ASSIGNED TASK: For every line below, output the text exactly and leave out images.

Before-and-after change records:
....................
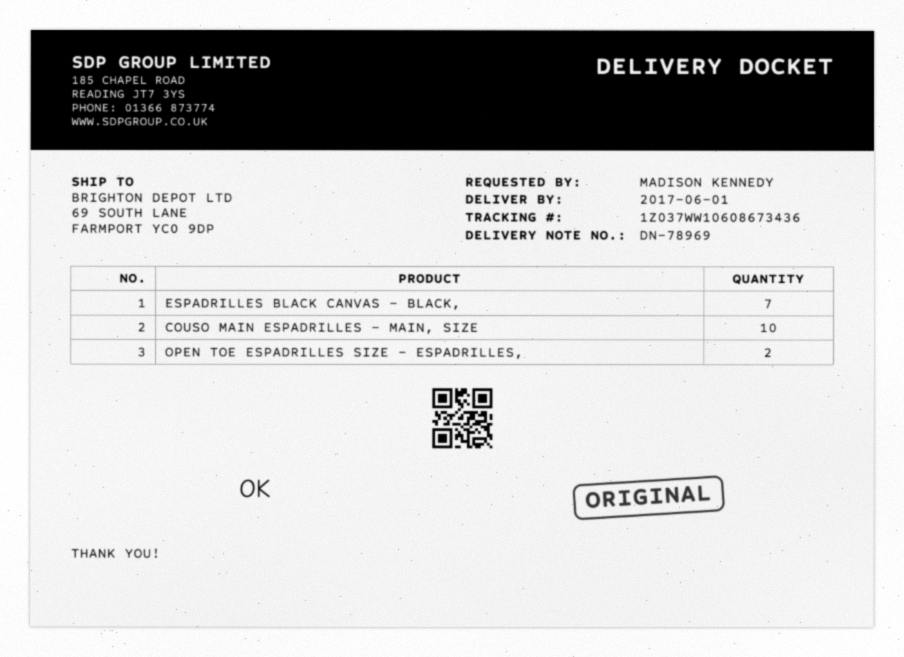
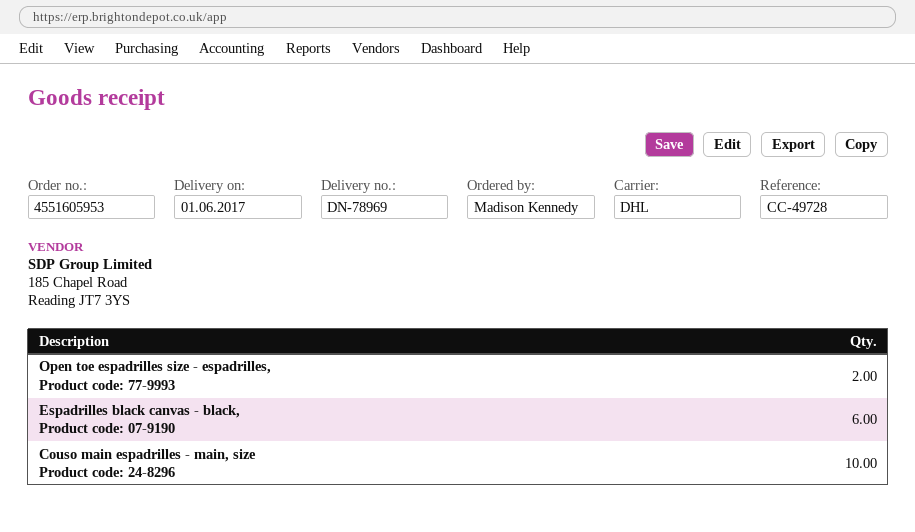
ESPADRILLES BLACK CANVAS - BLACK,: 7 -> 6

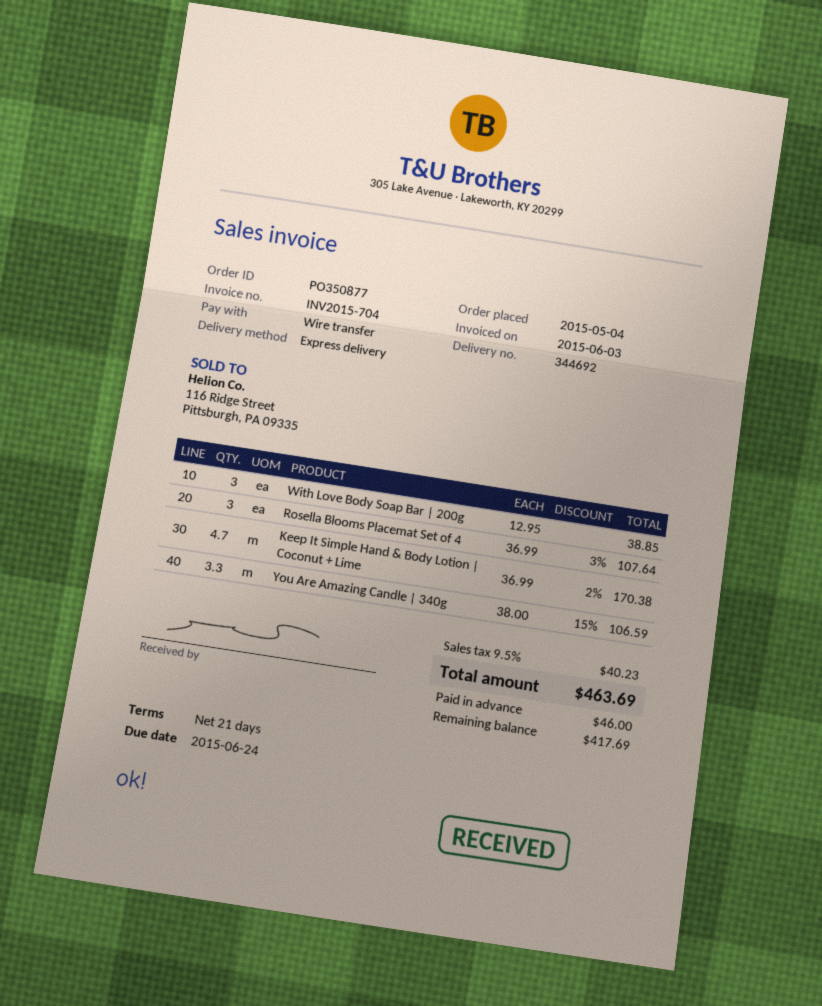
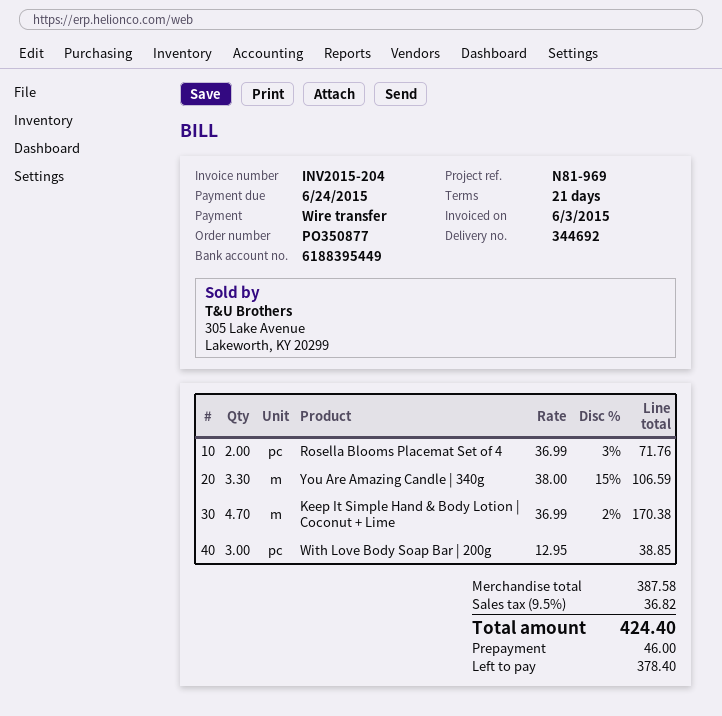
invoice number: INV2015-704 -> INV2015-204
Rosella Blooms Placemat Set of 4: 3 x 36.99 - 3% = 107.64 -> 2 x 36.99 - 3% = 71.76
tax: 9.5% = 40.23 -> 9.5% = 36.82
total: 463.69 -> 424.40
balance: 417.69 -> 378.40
....................
COMPLETED EXERCISE:
ESPADRILLES BLACK CANVAS - BLACK,: 7 -> 6

invoice number: INV2015-704 -> INV2015-204
Rosella Blooms Placemat Set of 4: 3 x 36.99 - 3% = 107.64 -> 2 x 36.99 - 3% = 71.76
tax: 9.5% = 40.23 -> 9.5% = 36.82
total: 463.69 -> 424.40
balance: 417.69 -> 378.40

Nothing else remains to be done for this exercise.